Today was the soonest I could get in to see the Ortho Doc and he confirmed my fears. I ruptured one of the two tendon bands that connect the triceps to the forearm. The pain is not bad now unless I try to push something, I can curl or lift using biceps, but the triceps, no way. 

The only option for repair is surgery, which will be around Feb 10. After surgery, the arm must be immobile for at least two weeks, then physical therapy will start to keep the elbow from freezing or getting stiff or losing range of motion. After two months of that, I can start to rebuild the strength. What this all means other than the pain and expense is that I will be letting my triceps sit idle for about 4 months before I can think about training them again. The good news is that I should be able to get back 100% or even more than before as far as tendon strength goes. 

The thing is; I did not even have a thought in my mind that I could injure myself moving furniture while I was feeling so good. I think about injury all the time when I'm in the gym and am very careful; but one stupid thoughtless move and this is the result. 

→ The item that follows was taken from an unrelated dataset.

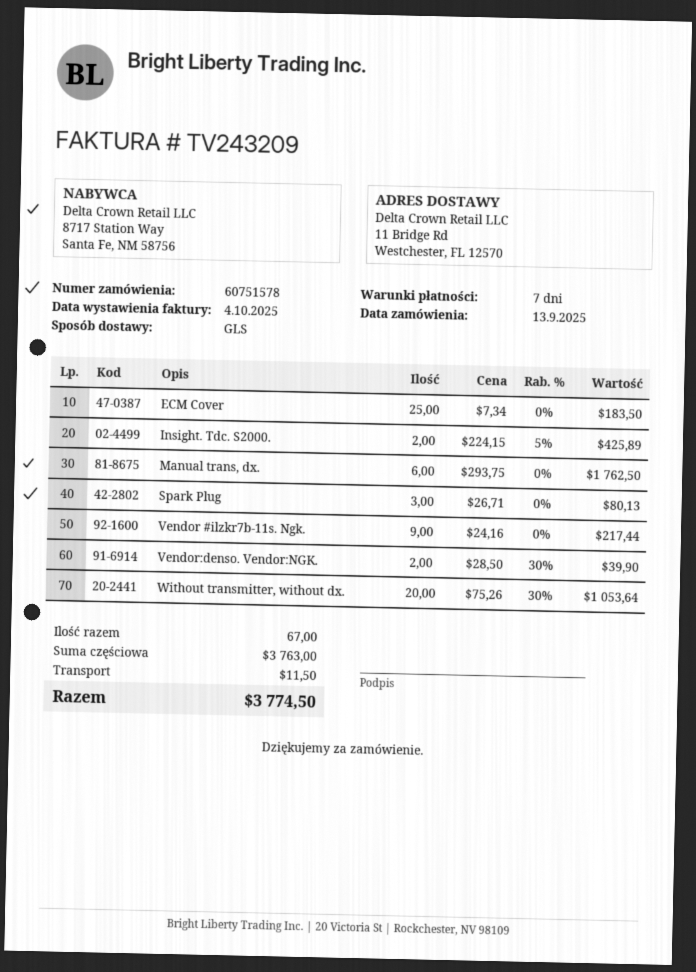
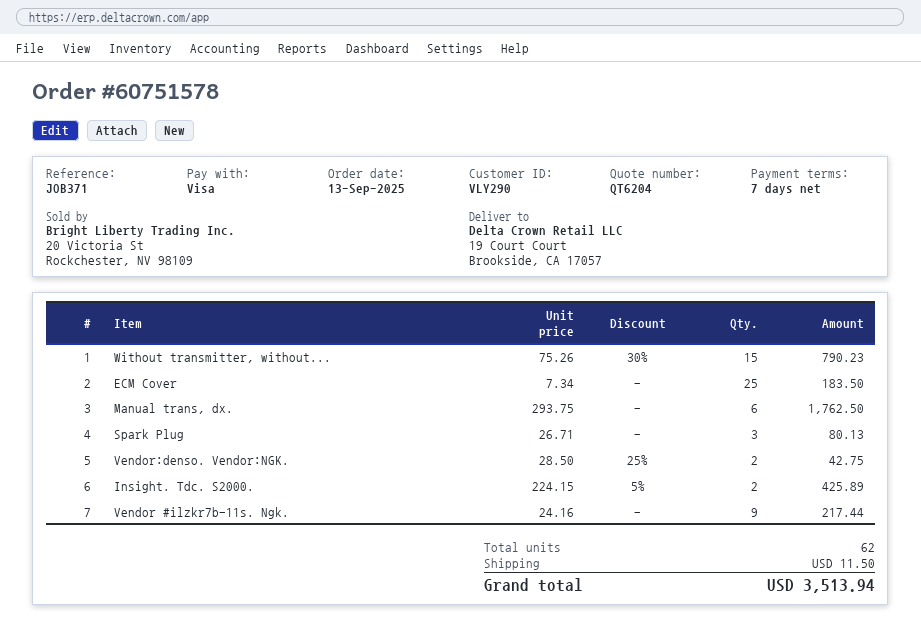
ship to: 11 Bridge Rd, Westchester, FL 12570 -> 19 Court Court, Brookside, CA 17057
Vendor:denso. Vendor:NGK.: 2 x 28.50 - 30% = 39.90 -> 2 x 28.50 - 25% = 42.75
Without transmitter, without dx.: 20 x 75.26 - 30% = 1053.64 -> 15 x 75.26 - 30% = 790.23
total quantity: 67 -> 62
total: 3774.50 -> 3513.94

Just be careful out there what ever you're doing. As the doc said to me; well you're training and you're strong and when you have that kind of power, you can do a lot more damage than when you do not have that kind of power / strength. Compared to most of you guys, I'm a weak old man and look what I did... If I can do that kind of damage, just think what you could do.

Be careful and be aware all the time that you really can injure yourself.


----------



## TripleOvertime (Jan 2, 2019)

That's rough buddy.  Just do what you gotta do to get back To 100%.  No rushing these kinds of injuries.


----------



## dagambd (Jan 2, 2019)

solidassears said:


> Got some pretty bad news today from the Orthopedic Surgeon; Dec 24, I was moving some furniture around and feeling so good. I was thinking how glad I was I had been training and lifting because I had the strength do things I have not been able to do for years. I was a in a bit of an awkward position trying to push a china hutch with my left arm; it was almost completely extended. I was moving it, but slowly; so I added pressure. OMG I heard and felt the most sickening POP in my left elbow and then excruciating pain!
> 
> Today was the soonest I could get in to see the Ortho Doc and he confirmed my fears. I ruptured one of the two tendon bands that connect the triceps to the forearm. The pain is not bad now unless I try to push something, I can curl or lift using biceps, but the triceps, no way.
> 
> ...



Sorry to hear that. Hopefully you can still get some training done even though you?re injured. I tore my plantar fascia about a month ago. I?m still able to do most lifting but can?t do any cardio if it involves running or jumping. Saw the doc today and she said to give it at least two weeks after I have no pain at all so I?m probably looking at at least a couple months. You?re right though, can happen in a split second. I went to turn to go up the court the other direction and I just felt it pop. Called it quits and walked off the court. Just glad I can still lift. Anyways, good luck. Let us know how the surgery goes. Hope for a speedy recovery.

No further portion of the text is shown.